À l'issue de la projection publique, Pupi Avati a affirmé s'être ému lui-même en revoyant son film pour la énième fois. Il a ajouté qu'il trouvait ce genre de film extraordinaire et que ce qu'il trouvait encore plus extraordinaire, c'est qu'un fils sacrifie sa santé mentale pour réparer l'échec de son père.

Pardonnez mon impertinence, mais je ne vois vraiment pas ce qu'il y a d'extraordinaire à ce qu'un fils gâche sa vie pour réhabiliter le mythe de son père. Non seulement je ne trouve pas ça extraordinaire, mais je trouve ça pathétique. Et quand Pupi Avati affirme qu'il y a un problème avec les relations père-fils en Occident, j'ai envie de lui répondre qu'avec des pères qui préfèrent que leurs fils deviennent fous plutôt que de réussir, ce n'est pas surprenant.

Vous aurez deviné que je n'ai vraiment pas apprécié Un ragazzo d'oro, que l'histoire m'a jetée dans l'ennui le plus profond et qu'à plusieurs reprises, la mythique Sharon Stone m'a fait pouffer de rire avec ses numéros de charme bidon.

Peu de choses sauvent ce film, sinon les tenues de Mme Stone, qui fleurent le grand designer italien, ainsi que les scènes dans les jardins et les terrasses fleuries à Rome, magnifiques de beauté, de luxe, de calme et de volupté, et qui donnent mille fois plus envie d'aller en Italie que la pub pourrie de Trivago.

Vegas comme un jeu vidéo violent

«L'avenir de la Serbie, c'est nous!», lance un petit voyou dans le film serbo-américain Travelator, présenté hier en compétition officielle au FFM.

Or, si le petit voyou dit vrai, alors c'est que la Serbie n'a aucun avenir et court à sa perte. Il semble que ça soit le message du réalisateur serbe Dusan Milic, qui a été incapable d'obtenir un visa pour venir présenter son film à Montréal.

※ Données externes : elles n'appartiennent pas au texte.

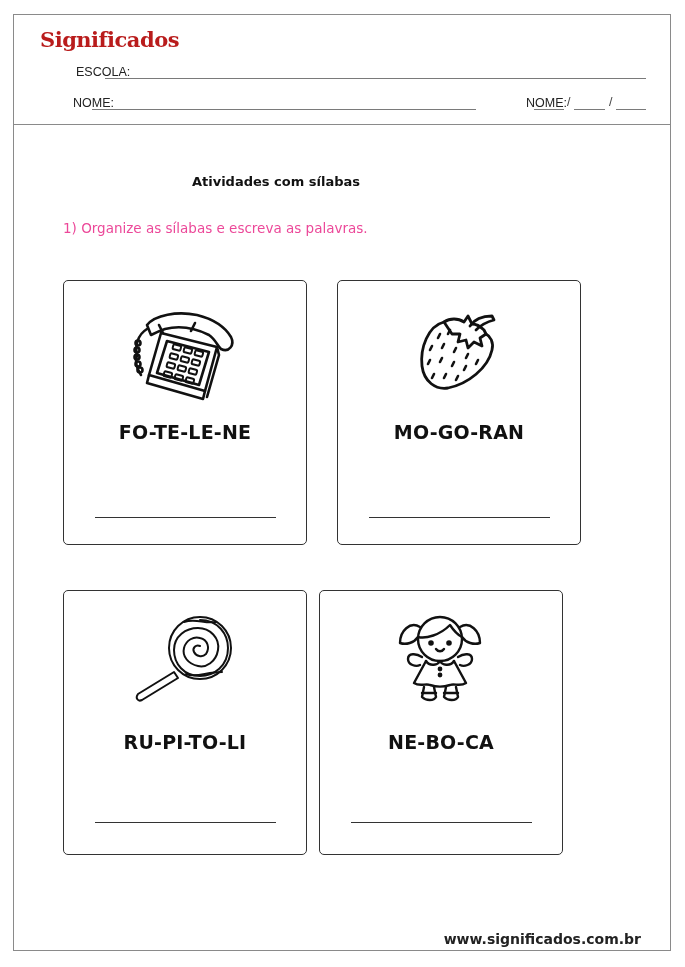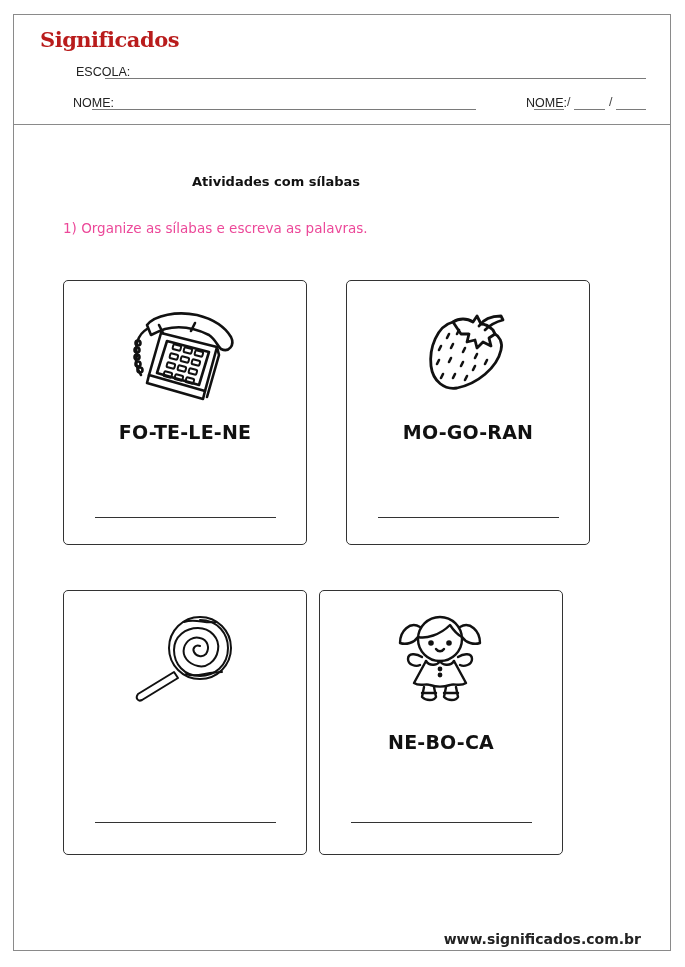--- a/index.html
+++ b/index.html
@@ -124,21 +124,21 @@
         <rect x="39" y="69" width="8" height="5" rx="1.5" transform="rotate(15 43 71)"></rect>
         <rect x="50" y="72" width="8" height="5" rx="1.5" transform="rotate(15 54 74)"></rect>
         <rect x="61" y="75" width="8" height="5" rx="1.5" transform="rotate(15 65 77)"></rect>
       </g>
     </svg>
   </div>
   <div class="word">FO-TE-LE-NE</div>
   <div class="answer-line"></div>
 </div>
 
-<div class="card" style="left:337px; top:280px;margin-left:9px;">
+<div class="card" style="left:337px; top:280px;">
   <div class="pic">
     <svg width="90" height="90" viewBox="0 0 90 90" fill="none" stroke="#111" stroke-width="2.8" stroke-linejoin="round" stroke-linecap="round">
       <path d="M30 14 C14 18, 6 40, 8 58 C10 74, 22 82, 34 80 C54 76, 74 60, 78 42 C80 34, 76 28, 72 26"></path>
 
       <path d="M30 14 C36 10, 44 10, 50 14 L54 8 L58 16 C62 16, 66 18, 70 22 L72 26 L66 30 L68 38 L60 34 L54 40 L52 32 L44 34 L46 26 L38 26 Z"></path>
 
       <path d="M56 18 C60 12, 68 8, 78 8 L80 12 C72 14, 66 18, 62 22"></path>
 
       <g stroke-width="2.6">
         <path d="M26 26 l-2 4"></path>
@@ -167,20 +167,21 @@
     <svg width="110" height="90" viewBox="0 0 110 90" fill="none" stroke="#111" stroke-width="2" stroke-linejoin="round" stroke-linecap="round">
 
       <path d="M8 80 L44 58 L48 64 L12 86 C8 88, 5 84, 8 80 Z"></path>
 
       <circle cx="70" cy="34" r="31"></circle>
       <path d="M54 8 C66 4, 74 10, 86 8"></path>
       <path d="M56 60 C66 64, 76 58, 92 58"></path>
       <path d="M70 6 C88 6, 98 20, 98 34 C98 52, 84 62, 70 62 C54 62, 44 50, 44 36 C44 22, 56 14, 68 14 C80 14, 90 24, 88 36 C86 48, 76 54, 68 52 C58 50, 52 42, 54 34 C56 26, 64 22, 70 24 C78 26, 80 34, 76 40 C72 44, 66 42, 64 38 C62 34, 66 30, 70 32"></path>
     </svg>
   </div>
+  <div class="word">RU-PI-TO-LI</div>
   <div class="answer-line" style="top:231px;"></div>
 </div>
 
 <div class="card" style="left:319px; top:590px;">
   <div class="pic" style="top:14px;">
     <svg width="90" height="96" viewBox="0 0 90 96" fill="none" stroke="#111" stroke-width="2.4" stroke-linejoin="round" stroke-linecap="round">
 
       <path d="M24 20 C14 14, 4 24, 4 36 C10 38, 18 36, 22 30"></path>
       <path d="M64 20 C74 14, 84 24, 84 36 C78 38, 70 36, 66 30"></path>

Idem pour le jeune acteur serbe - Nikola Rakocevic - qui tient le premier rôle et incarne un champion de jeux vidéo violents. Le jeune est un si bon tireur virtuel qu'il est embauché comme tueur à gages par la mafia locale. Sa mission: aller à Las Vegas pour tuer trois Serbes du clan mafieux ennemi.

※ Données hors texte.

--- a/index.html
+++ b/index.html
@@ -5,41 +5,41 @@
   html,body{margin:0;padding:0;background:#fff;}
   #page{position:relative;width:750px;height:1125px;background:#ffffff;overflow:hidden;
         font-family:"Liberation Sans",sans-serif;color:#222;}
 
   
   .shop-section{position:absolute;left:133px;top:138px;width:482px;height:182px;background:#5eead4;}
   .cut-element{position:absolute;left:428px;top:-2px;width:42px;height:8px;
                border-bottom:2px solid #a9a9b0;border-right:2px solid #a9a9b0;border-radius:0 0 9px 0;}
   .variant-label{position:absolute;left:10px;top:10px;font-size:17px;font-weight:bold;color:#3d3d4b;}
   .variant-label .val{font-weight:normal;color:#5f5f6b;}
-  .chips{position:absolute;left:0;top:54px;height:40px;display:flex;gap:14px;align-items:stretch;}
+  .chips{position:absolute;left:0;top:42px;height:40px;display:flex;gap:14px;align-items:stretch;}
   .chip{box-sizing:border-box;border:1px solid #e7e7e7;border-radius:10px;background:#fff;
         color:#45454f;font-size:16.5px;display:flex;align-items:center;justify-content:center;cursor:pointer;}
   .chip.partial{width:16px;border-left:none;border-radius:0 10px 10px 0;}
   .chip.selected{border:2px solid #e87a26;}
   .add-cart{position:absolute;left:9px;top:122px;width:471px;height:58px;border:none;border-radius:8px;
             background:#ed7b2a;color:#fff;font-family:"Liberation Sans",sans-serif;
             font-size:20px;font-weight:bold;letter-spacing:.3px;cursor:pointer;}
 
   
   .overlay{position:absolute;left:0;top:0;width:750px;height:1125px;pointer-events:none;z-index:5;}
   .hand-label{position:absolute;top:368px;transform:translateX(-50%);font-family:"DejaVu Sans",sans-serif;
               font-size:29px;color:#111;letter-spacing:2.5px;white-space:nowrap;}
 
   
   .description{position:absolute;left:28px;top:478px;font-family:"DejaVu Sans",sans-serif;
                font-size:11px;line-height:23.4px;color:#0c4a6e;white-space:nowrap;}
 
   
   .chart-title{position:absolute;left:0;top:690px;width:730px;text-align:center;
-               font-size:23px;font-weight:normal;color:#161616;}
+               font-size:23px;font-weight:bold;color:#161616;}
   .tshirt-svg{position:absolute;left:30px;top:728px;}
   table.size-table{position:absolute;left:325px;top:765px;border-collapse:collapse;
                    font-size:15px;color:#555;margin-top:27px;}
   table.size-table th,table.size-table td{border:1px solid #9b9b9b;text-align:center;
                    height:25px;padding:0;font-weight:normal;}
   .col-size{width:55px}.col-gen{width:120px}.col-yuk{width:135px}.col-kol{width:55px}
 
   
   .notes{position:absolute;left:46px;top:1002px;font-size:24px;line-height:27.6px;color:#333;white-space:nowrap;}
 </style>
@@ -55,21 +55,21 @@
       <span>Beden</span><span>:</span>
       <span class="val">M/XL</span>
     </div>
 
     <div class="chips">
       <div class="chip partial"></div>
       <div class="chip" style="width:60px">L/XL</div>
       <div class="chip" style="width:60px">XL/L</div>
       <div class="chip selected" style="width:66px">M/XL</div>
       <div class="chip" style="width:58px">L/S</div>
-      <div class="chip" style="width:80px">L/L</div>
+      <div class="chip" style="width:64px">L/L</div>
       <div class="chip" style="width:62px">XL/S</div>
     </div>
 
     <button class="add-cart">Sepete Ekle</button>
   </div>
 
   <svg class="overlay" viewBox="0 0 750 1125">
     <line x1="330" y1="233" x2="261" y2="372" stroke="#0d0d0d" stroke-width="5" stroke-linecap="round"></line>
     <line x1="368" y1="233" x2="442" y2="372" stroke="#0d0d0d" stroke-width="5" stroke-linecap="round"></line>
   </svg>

Le jeune homme accepte non pas par appât du gain ou par appétit du sang, mais pour payer les traitements de chimiothérapie de sa mère atteinte du cancer.

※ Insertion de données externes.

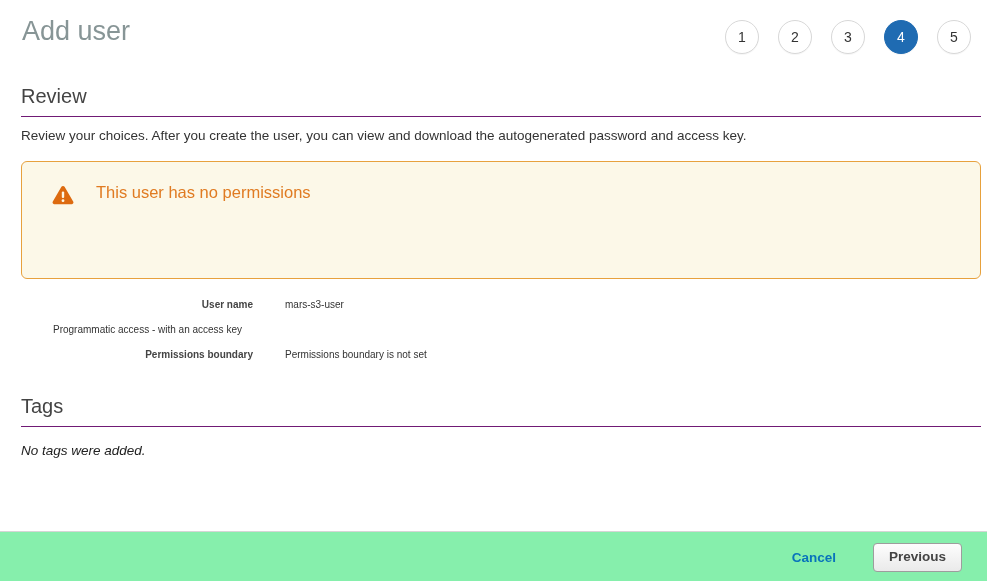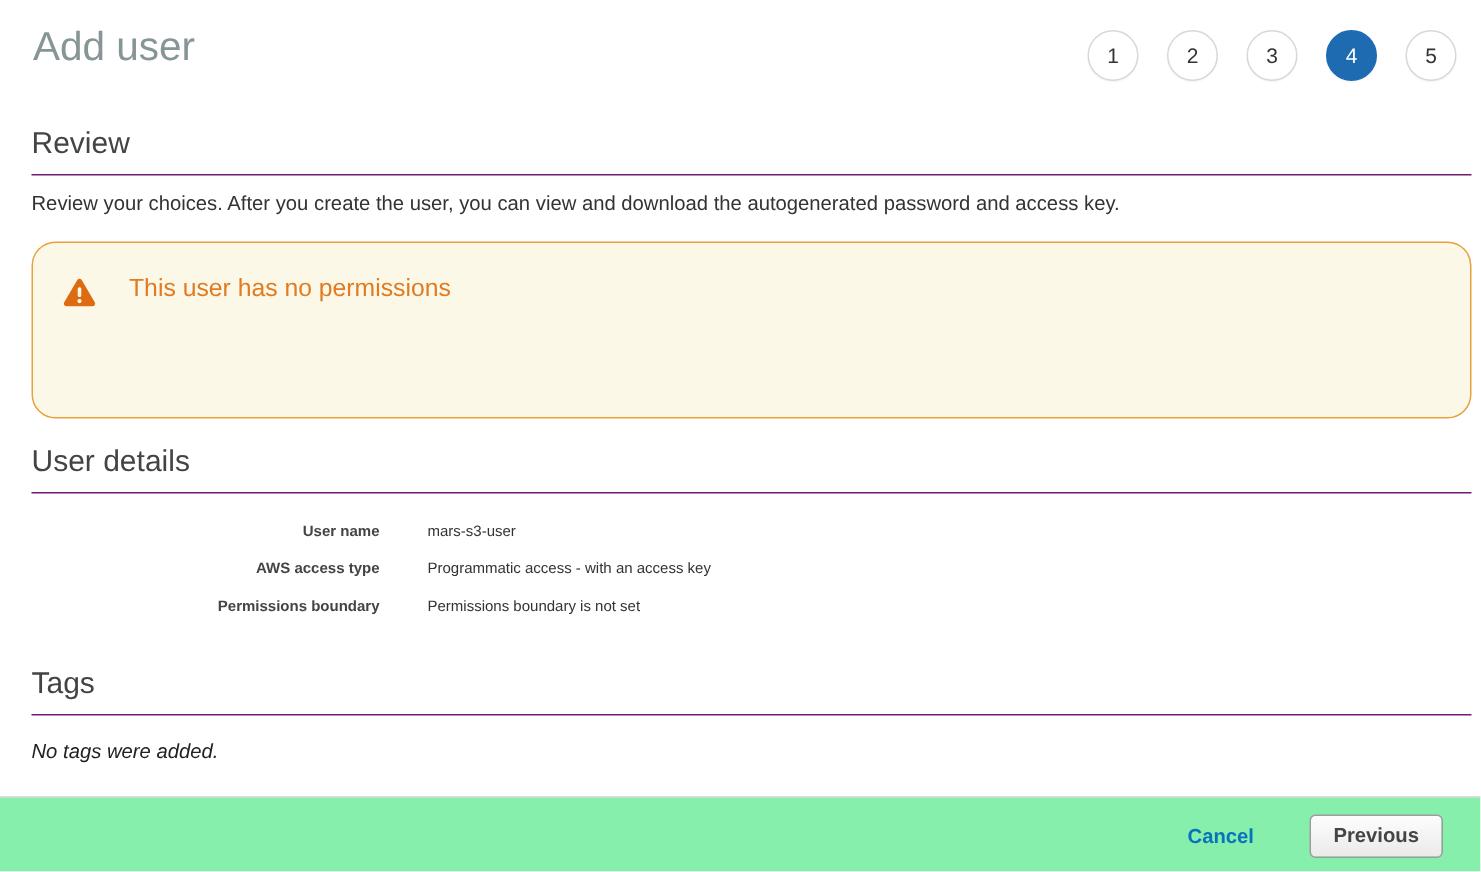--- a/index.html
+++ b/index.html
@@ -62,23 +62,23 @@
     font-size: 13.5px;
     color: #333;
   }
 
   
   .warning-box {
     margin-top: 18px;
     display: flex;
     align-items: flex-start;
     border: 1px solid #e7a13d;
-    border-radius: 16px;
+    border-radius: 6px;
     background: #fcf8e8;
-    padding: 21px 30px 20px 20px;
+    padding: 21px 30px 20px 30px;
     min-height: 118px;
   }
   .warning-icon { flex: 0 0 auto; margin-top: 2px; line-height: 0; }
   .warning-text { margin-left: 22px; }
   .warning-title {
     margin: 0;
     font-size: 16.5px;
     font-weight: 500;
     color: #e07b22;
     line-height: 1.2;
@@ -184,28 +184,26 @@
           <circle cx="12" cy="16.7" r="1.55" fill="#fcf8e8"></circle>
         </svg>
       </span>
       <div class="warning-text">
         <h3 class="warning-title">This user has no permissions</h3>
       </div>
     </div>
   </section>
 
   <section class="user-details-section">
-    <h2 class="section-heading">User details</h2>
     <div class="detail-rows">
       <div class="detail-row">
         <div class="detail-label">User name</div>
         <div class="detail-value">mars-s3-user</div>
       </div>
       <div class="detail-row">
-        <div class="detail-label">AWS access type</div>
         <div class="detail-value">Programmatic access - with an access key</div>
       </div>
       <div class="detail-row">
         <div class="detail-label">Permissions boundary</div>
         <div class="detail-value">Permissions boundary is not set</div>
       </div>
     </div>
   </section>
 
   <section class="tags-section">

En l'absence du réalisateur et de l'acteur, c'est l'actrice Khetanya Henderson, qui incarne une call-girl, qui est venue présenter le film. À noter que l'actrice a fait partie du spectacle Love du Cirque du Soleil pendant trois ans avant de tourner dans Travelator. Elle a expliqué que le film a été tourné en 2011 et que, faute d'argent, il n'a pas pu être terminé avant cette année.

Mais petit budget ou non, Travelator est, avant tout, un film de contrastes. Contraste entre la pauvreté abjecte de la Serbie en ruines et l'abondance obscène de l'Amérique, entre la grisaille glauque des banlieues serbes et les couleurs criardes et les lumières hallucinées de Vegas, entre la réalité et la virtualité qui finissent par se mêler et se confondre.

Or, tout en exploitant ces contrastes, le réalisateur, ami et protégé d'Emir Kusturica réussit à dépeindre les deux mondes opposés avec un égal réalisme. Sous son objectif, Vegas n'apparaît pas comme le parc d'attractions du Cirque du Soleil, mais comme un paradis sordide, peuplé de putes et de mafieux.

Quant à la Serbie, on découvre un pays ravagé par la pauvreté et la corruption, où les jeunes n'ont aucun avenir et où ils en sont parfois réduits à tuer pour une miche de pain. Travelator n'est pas un film joyeux. Mais c'est un film avec de la profondeur, une belle signature visuelle et qui plaide pour que les fils aient un meilleur avenir que leurs pères. Sans sombrer dans la folie.